Avec les progrès rapides de la technologie, les gens perdent peu à peu une partie de leur liberté, sans même s’en soucier, déplore le philosophe français Jean-Michel Besnier.
Pour ce professeur de philosophie à la Sorbonne, qui se décrit comme un humaniste, il faudrait se poser des questions sur le sujet pour tenter de poser des limites.
AFP : Récemment une machine a battu le champion du monde de Go, il y a de plus en plus de voitures autonomes… Vivons-nous dans une époque de changement technologique ?
JMB : Nous entrons dans une nouvelle ère de progrès techniques et scientifiques de plus en plus rapides. L’informatique, matrice de toutes ces évolutions, s’applique à tous les domaines. Une avancée majeure a été la découverte, dans les années 1960, de la structure de l’ADN, qui contient le patrimoine génétique. Depuis lors, les gens sont considérés comme des porteurs d’informations. Nanotechnologies, biotechnologies, technologies de l’information et sciences cognitives s’unissent pour faire d’objets toujours plus petits, toujours plus efficaces et intelligents une réalité.
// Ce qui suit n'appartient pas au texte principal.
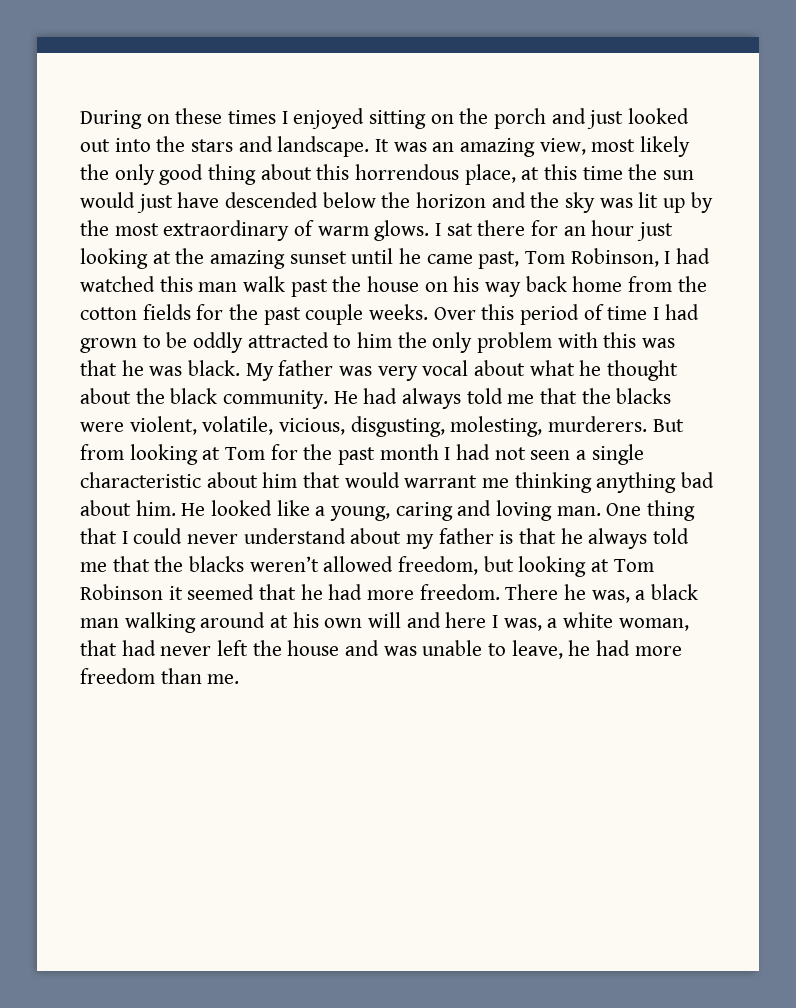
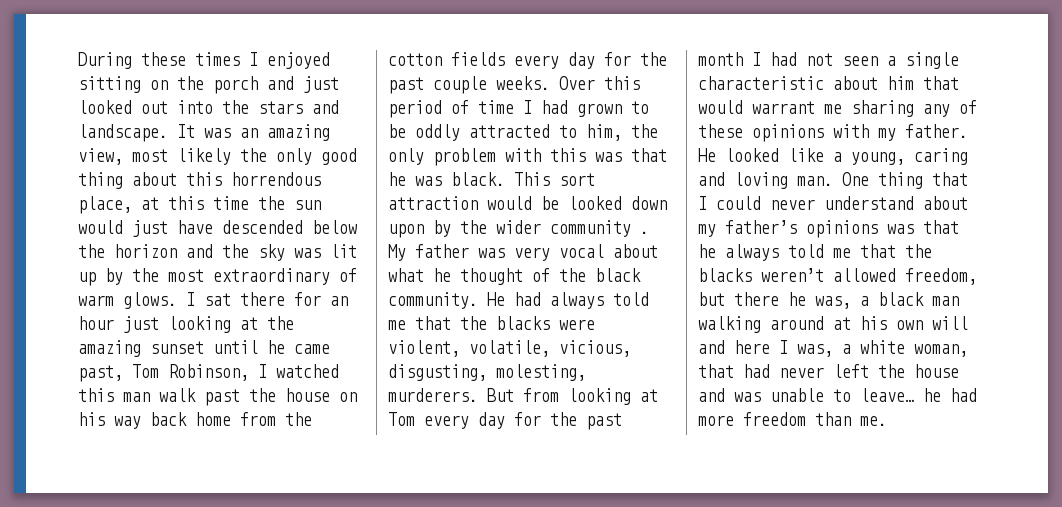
- During on these times I enjoyed sitting on the porch and just looked out into the stars and landscape.
+ During these times I enjoyed sitting on the porch and just looked out into the stars and landscape.
- I sat there for an hour just looking at the amazing sunset until he came past, Tom Robinson, I had watched this man walk past the house on his way back home from the cotton fields for the past couple weeks.
+ I sat there for an hour just looking at the amazing sunset until he came past, Tom Robinson, I watched this man walk past the house on his way back home from the cotton fields every day for the past couple weeks.
- Over this period of time I had grown to be oddly attracted to him the only problem with this was that he was black.
+ Over this period of time I had grown to be oddly attracted to him, the only problem with this was that he was black.
+ This sort attraction would be looked down upon by the wider community .
- My father was very vocal about what he thought about the black community.
+ My father was very vocal about what he thought of the black community.
- But from looking at Tom for the past month I had not seen a single characteristic about him that would warrant me thinking anything bad about him.
+ But from looking at Tom every day for the past month I had not seen a single characteristic about him that would warrant me sharing any of these opinions with my father.
- One thing that I could never understand about my father is that he always told me that the blacks weren’t allowed freedom, but looking at Tom Robinson it seemed that he had more freedom. There he was, a black man walking around at his own will and here I was, a white woman, that had never left the house and was unable to leave, he had more freedom than me.
+ One thing that I could never understand about my father’s opinions was that he always told me that the blacks weren’t allowed freedom, but there he was, a black man walking around at his own will and here I was, a white woman, that had never left the house and was unable to leave… he had more freedom than me.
AFP : Les machines et les robots sont de plus en plus capables d’assumer des tâches humaines. Quelles en sont les conséquences ?
JBM : Nous sommes de plus en plus entourés de machines conçues pour nous faciliter la vie. Par exemple, la voiture autonome est conçue pour améliorer la fluidité et la sécurité du trafic et nous faire gagner du temps. Mais les gens peuvent se sentir de plus en plus privés d’initiative. Nous ne contrôlons plus grand-chose et, en fin de compte, nous ne sommes plus responsables. Nous devenons de moins en moins libres – et donc moins moraux – et nous nous comportons de plus en plus comme des machines. Cela ouvre la porte à la déshumanisation. Être libre, c’est accepter le bonheur et prendre des risques.
AFP : Les gens peuvent-ils perdre le contrôle de ce qu’ils ont créé ?
JMB : Oui, je ne dis pas que nous allons créer un Frankenstein, mais je pense que nous sommes dans un monde où les ingénieurs ne savent pas exactement ce qu’ils font. Ils créent des créatures qui se surprennent.
AFP : Quelles sont les réactions ?
JMB : Une partie de l’humanité estime qu’il vaut mieux voler les gens parce qu’ils sont responsables du désordre écologique et de monstruosités comme l’Holocauste. Pour eux, la technologie est synonyme d’espoir car ils la considèrent comme plus fiable et plus contrôlable. Les transhumanistes, qui espèrent un jour éradiquer la souffrance, voire la mort, entrent dans cette catégorie. Mais il existe une deuxième catégorie, à laquelle j’appartiens, qui croit que nous sommes des êtres mortels et que nous décidons de notre sort. Nous, humanistes, sommes profondément préoccupés par l’évolution de ce monde déshumanisant, qui n’attache aucune importance à la dignité humaine ni à la liberté.
AFP : Les technologies qui prolongent la vie seront-elles accessibles à tous ?
JMB : Bien sûr que non. Il y aura une humanité de deux catégories. Une humanité composée de personnes riches, qui auront accès aux technologies de transformation, d’extension et d’immortalité. Et le reste, que le chercheur britannique Kevin Warwick – le premier cyborg, car il lui a implanté une puce dans le bras – a classé comme « chimpanzés du futur ». Nous serons les chimpanzés du futur, une inhumanité qui n’a pas suivi le chemin des humains augmentés.
AFP : Que pensez-vous de la forte présence des géants américains de l’Internet dans les technologies du futur ?
JMB : Ils ont un pouvoir important. Nous devenons de plus en plus des porteurs d’informations. Toutes ces informations recueillies et rassemblées dans les bases sont des facteurs de prospérité et de productivité. Nous nous transformons en marchandises. Ce qui m’inquiète le plus, c’est que nous en sommes conscients, mais cela ne nous inquiète pas beaucoup.
AFP : Que pouvons-nous faire ?
JMB : Nous devons restaurer notre estime de nous-mêmes, l’appréciation des autres, afin de pouvoir décider de ce qui est souhaitable ou non, de ce qu’il faut approuver et de ce qu’il faut interdire. Je rêve que les gens soient suffisamment intelligents pour se rendre compte de ce qui se passe et ainsi imposer des règles.